__EXERCISE__
Keyword search on "judgement": report each line of the records that contains it.

__DATA EXCERPTS__
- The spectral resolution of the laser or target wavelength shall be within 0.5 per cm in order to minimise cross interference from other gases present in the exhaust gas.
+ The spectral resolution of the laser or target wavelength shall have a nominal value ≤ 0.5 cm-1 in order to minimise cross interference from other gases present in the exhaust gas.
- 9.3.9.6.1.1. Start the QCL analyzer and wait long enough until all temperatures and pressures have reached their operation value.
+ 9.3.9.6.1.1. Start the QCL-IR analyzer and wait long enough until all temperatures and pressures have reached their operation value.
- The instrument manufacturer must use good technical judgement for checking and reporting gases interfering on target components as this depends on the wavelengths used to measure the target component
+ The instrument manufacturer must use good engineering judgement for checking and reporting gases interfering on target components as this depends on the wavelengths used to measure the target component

==

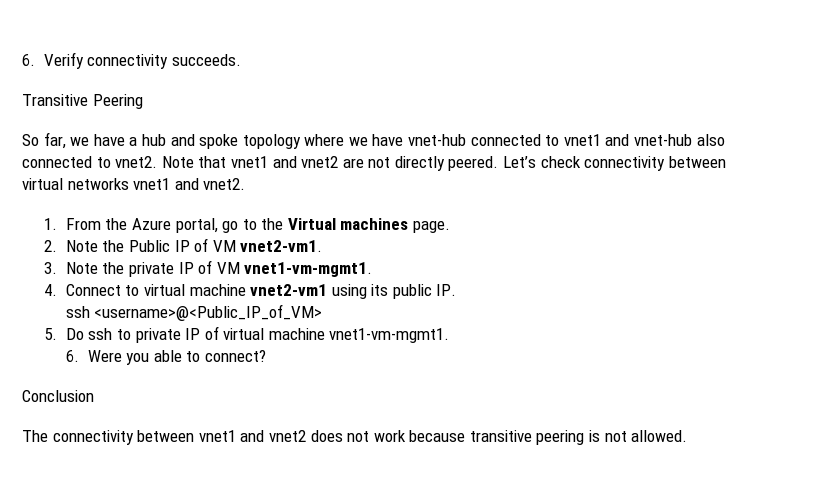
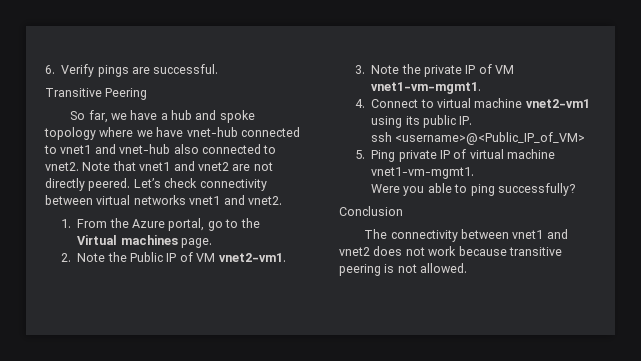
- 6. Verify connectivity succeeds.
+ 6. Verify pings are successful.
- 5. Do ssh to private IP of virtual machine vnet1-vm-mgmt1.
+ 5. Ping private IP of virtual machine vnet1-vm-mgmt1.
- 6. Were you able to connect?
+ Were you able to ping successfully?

...

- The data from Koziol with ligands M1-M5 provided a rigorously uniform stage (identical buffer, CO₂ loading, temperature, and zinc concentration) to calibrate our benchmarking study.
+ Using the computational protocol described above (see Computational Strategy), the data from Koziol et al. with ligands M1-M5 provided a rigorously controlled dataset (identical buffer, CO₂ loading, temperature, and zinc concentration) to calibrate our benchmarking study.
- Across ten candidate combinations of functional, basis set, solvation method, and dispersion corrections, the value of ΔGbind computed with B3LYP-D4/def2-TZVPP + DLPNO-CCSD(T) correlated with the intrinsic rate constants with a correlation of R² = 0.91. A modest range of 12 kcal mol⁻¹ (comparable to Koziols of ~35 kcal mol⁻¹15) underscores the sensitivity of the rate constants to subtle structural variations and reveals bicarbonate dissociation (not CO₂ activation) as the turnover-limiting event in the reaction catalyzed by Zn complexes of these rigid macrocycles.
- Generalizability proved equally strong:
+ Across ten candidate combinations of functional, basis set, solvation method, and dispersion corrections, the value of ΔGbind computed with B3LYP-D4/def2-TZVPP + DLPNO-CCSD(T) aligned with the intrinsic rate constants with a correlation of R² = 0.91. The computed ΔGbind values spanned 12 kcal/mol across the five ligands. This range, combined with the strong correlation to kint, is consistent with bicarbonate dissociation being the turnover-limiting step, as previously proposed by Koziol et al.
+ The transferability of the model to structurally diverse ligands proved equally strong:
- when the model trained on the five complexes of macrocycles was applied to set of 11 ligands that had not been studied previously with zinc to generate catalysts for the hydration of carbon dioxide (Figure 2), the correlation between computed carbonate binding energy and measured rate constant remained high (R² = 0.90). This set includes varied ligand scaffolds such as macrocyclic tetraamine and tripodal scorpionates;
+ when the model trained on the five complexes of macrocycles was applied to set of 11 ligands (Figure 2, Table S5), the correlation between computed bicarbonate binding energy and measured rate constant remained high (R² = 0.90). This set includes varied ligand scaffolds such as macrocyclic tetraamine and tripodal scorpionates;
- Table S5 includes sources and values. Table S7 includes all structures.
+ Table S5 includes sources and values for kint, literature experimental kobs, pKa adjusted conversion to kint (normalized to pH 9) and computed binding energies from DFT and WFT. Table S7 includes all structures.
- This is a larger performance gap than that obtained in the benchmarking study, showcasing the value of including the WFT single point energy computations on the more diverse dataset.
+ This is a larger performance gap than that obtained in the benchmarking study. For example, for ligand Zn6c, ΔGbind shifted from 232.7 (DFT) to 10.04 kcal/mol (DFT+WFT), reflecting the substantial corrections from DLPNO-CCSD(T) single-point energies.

__RESPONSE TO THE TASK__
- The instrument manufacturer must use good technical judgement for checking and reporting gases interfering on target components as this depends on the wavelengths used to measure the target component
+ The instrument manufacturer must use good engineering judgement for checking and reporting gases interfering on target components as this depends on the wavelengths used to measure the target component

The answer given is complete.